PyPI version PyPi Downloads License Check status

Model Serving made Efficient in the Cloud.

Introduction

Mosec is a high-performance and flexible model serving framework for building ML model-enabled backend and microservices. It bridges the gap between any machine learning models you just trained and the efficient online service API.

  • Highly performant: web layer and task coordination built with Rust 🦀, which offers blazing speed in addition to efficient CPU utilization powered by async I/O
  • Ease of use: user interface purely in Python 🐍, by which users can serve their models in an ML framework-agnostic manner using the same code as they do for offline testing
  • Dynamic batching: aggregate requests from different users for batched inference and distribute results back
  • Pipelined stages: spawn multiple processes for pipelined stages to handle CPU/GPU/IO mixed workloads
  • Cloud friendly: designed to run in the cloud, with the model warmup, graceful shutdown, and Prometheus monitoring metrics, easily managed by Kubernetes or any container orchestration systems
  • Do one thing well: focus on the online serving part, users can pay attention to the model performance and business logic

Installation

Mosec requires Python 3.7 or above. Install the latest PyPI package with:

> pip install -U mosec

Usage

Write the server

Import the libraries and set up a basic logger to better observe what happens.

import logging

from mosec import Server, Worker
from mosec.errors import ValidationError

logger = logging.getLogger()
logger.setLevel(logging.DEBUG)
formatter = logging.Formatter(
    "%(asctime)s - %(process)d - %(levelname)s - %(filename)s:%(lineno)s - %(message)s"
)
sh = logging.StreamHandler()
sh.setFormatter(formatter)
logger.addHandler(sh)

Then, we build an API to calculate the exponential with base e for a given number. To achieve that, we simply inherit the Worker class and override the forward method. Note that the input req is by default a JSON-decoded object, e.g., a dictionary here (wishfully it receives data like {"x": 1}). We also enclose the input parsing part with a try...except... block to reject invalid input (e.g., no key named "x" or field "x" cannot be converted to float).

import math


class CalculateExp(Worker):
    def forward(self, req: dict) -> dict:
        try:
            x = float(req["x"])
        except KeyError:
            raise ValidationError("cannot find key 'x'")
        except ValueError:
            raise ValidationError("cannot convert 'x' value to float")
        y = math.exp(x)  # f(x) = e ^ x
        logger.debug(f"e ^ {x} = {y}")
        return {"y": y}

Finally, we append the worker to the server to construct a single-stage workflow, and we specify the number of processes we want it to run in parallel. Then we run the server.

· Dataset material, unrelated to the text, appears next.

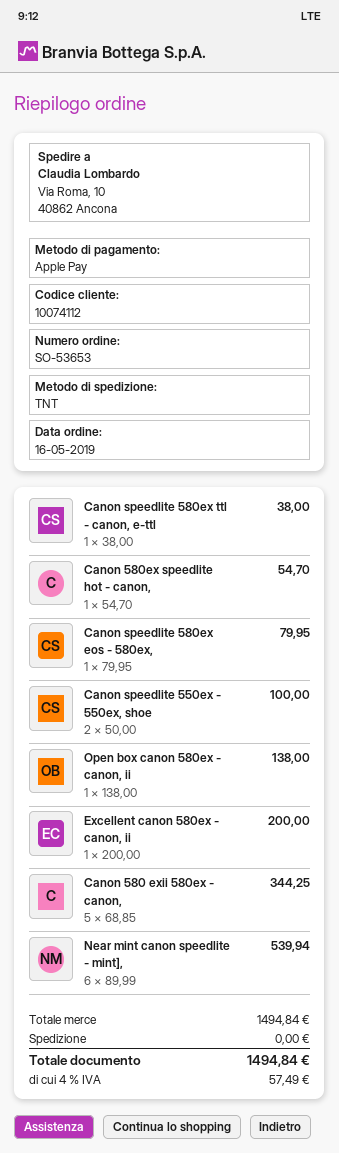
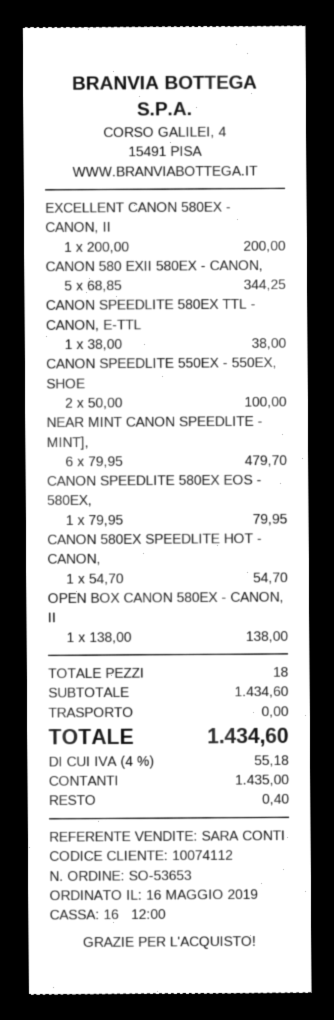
payment method: Apple Pay -> cash
Near mint canon speedlite - mint],: 6 x 89.99 = 539.94 -> 6 x 79.95 = 479.70
subtotal: 1494.84 -> 1434.60
tax: 4% = 57.49 -> 4% = 55.18
total: 1494.84 -> 1434.60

if __name__ == "__main__":
    server = Server()
    server.append_worker(
        CalculateExp, num=2
    )  # we spawn two processes for parallel computing
    server.run()

Run the server

After merging the snippets above into a file named server.py, we can first have a look at the command line arguments:

> python server.py --help

Then let's start the server...

> python server.py

and in another terminal, test it:

> curl -X POST http://127.0.0.1:8000/inference -d '{"x": 2}'
{
  "y": 7.38905609893065
}

> curl -X POST http://127.0.0.1:8000/inference -d '{"input": 2}' # wrong schema
validation error: cannot find key 'x'

or check the metrics:

> curl http://127.0.0.1:8000/metrics

For more debug logs, you can enable it by changing the Python & Rust log level:

logger.setLevel(logging.DEBUG)
> RUST_LOG=debug python server.py

That's it! You have just hosted your exponential-computing model as a server! 😉

Example

More ready-to-use examples can be found in the Example section. It includes:

  • Multi-stage workflow
  • Batch processing worker
  • Shared memory IPC
  • PyTorch deep learning models:
    • sentiment analysis
    • image recognition

Qualitative Comparison*

Batcher Pipeline Parallel I/O Format(1) Framework(2) Backend Activity
TF Serving Limited(a) Heavily TF C++
Triton Limited Multiple C++
MMS Limited Heavily MX Java
BentoML Limited(b) Multiple Python
Streamer Customizable Agnostic Python
Flask(3) Customizable Agnostic Python
Mosec Customizable Agnostic Rust

*As accessed on 08 Oct 2021. By no means is this comparison showing that other frameworks are inferior, but rather it is used to illustrate the trade-off. The information is not guaranteed to be absolutely accurate. Please let us know if you find anything that may be incorrect.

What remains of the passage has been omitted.